Un autre prêtre catholique, un américain, Thomas Doyle, est venu témoigné devant la Commission spéciale. Selon ses propos, rapportés dans le rapport de la Commission, il y a eu « un privilège de juridiction qui existait au Moyen-âge et qui prévoyait une justice à part pour le clergé. Si ce privilège n’est évidemment plus applicable aujourd’hui, l’attitude et les mentalités, qu’il a créées, perdurent chez les autorités catholiques. » Il ajoute : « Il existe de trop nombreux témoignages authentifiés de victimes ayant été sérieusement intimidées par les autorités ecclésiastiques, en vue de passer les faits sous silence, et que dès lors, même si le document (De delictis gravioribus) n’était pas connu, la culture du silence de l’Église travaillait et tendait vers le même objectif. » Selon un collectif de jeunes journalistes indépendants qui a publié un livre, Église, la mécanique du silence, « Rien n’a vraiment bougé jusqu’en 2016 » du côté de l’Église catholique.

La suite…

Si la situation a finit par se régulariser en Belgique, c’est loin d’être la cas ailleurs dans le monde. L’Église catholique a été ainsi le sujet d’étude de plusieurs commissions publiques d’enquête et elle a fait l’objet de poursuites criminelles et civiles un peu partout dans le monde catholique : Irlande, Pays-Bas, Australie, États-Unis, Suisse… Des centaines de religieux ont été écroués et condamnés.
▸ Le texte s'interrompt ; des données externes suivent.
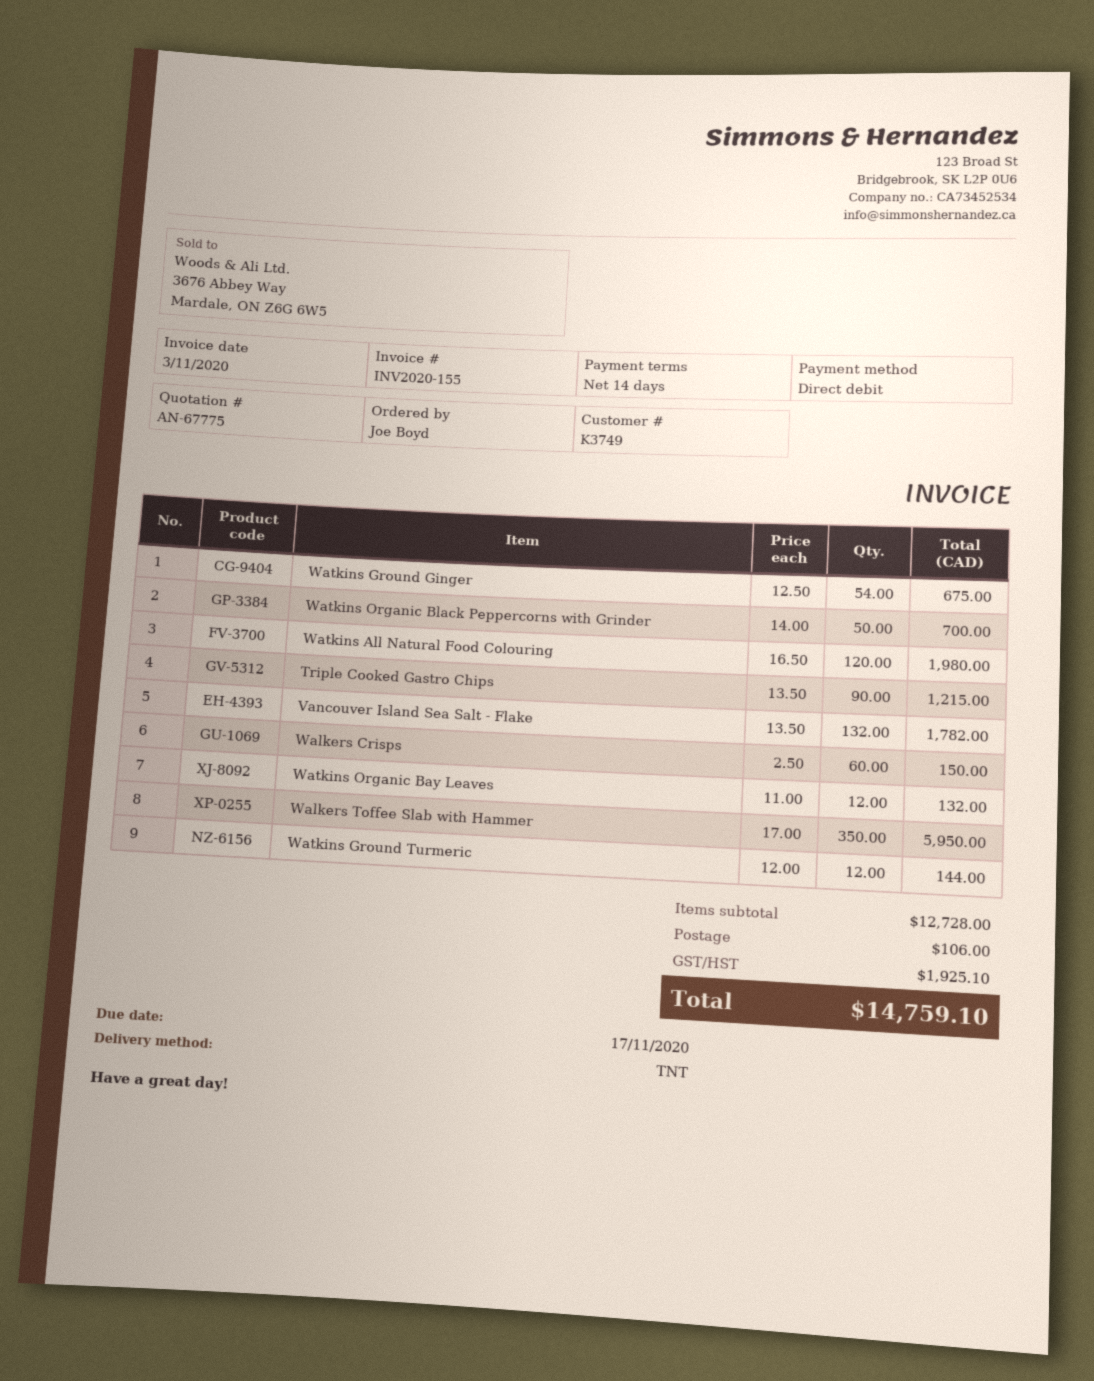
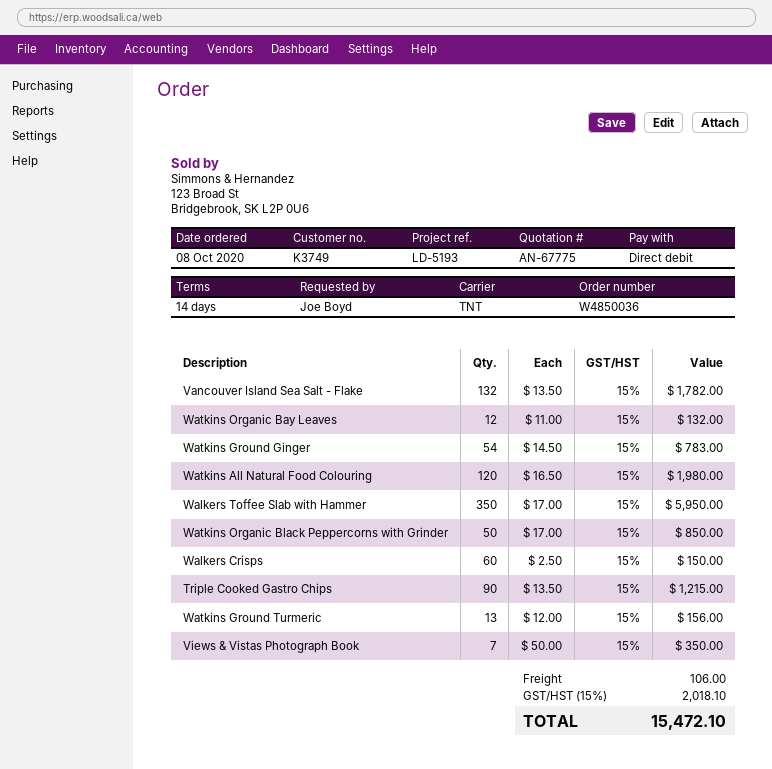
Watkins Ground Ginger: 54 x 12.50 = 675.00 -> 54 x 14.50 = 783.00
Watkins Organic Black Peppercorns with Grinder: 50 x 14.00 = 700.00 -> 50 x 17.00 = 850.00
Watkins Ground Turmeric: 12 x 12.00 = 144.00 -> 13 x 12.00 = 156.00
Views & Vistas Photograph Book: none -> 7 x 50.00 = 350.00
tax: 1925.10 -> 2018.10
total: 14759.10 -> 15472.10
Selon les diverses études, rapports et sondages, on estime de 5 % à 10 % la proportion de clercs qui se seraient livrés à des agressions sexuelles à travers le monde. Le Vatican et le Pape lui-même font l’objet de poursuites judiciaires. Ainsi, La Cour européenne des Droits de l’Homme (CEDH) de Strasbourg, a jugé recevable la plainte de plusieurs dizaines de victimes belges pour abus sexuels commis au sein de l’Eglise. La procédure est une « action collective intentée à l’encontre des évêques de Belgique et du Saint-Siège ».

Au Québec, les victimes ont pour recours… leurs avocats qui affrontent les avocats de l’Église.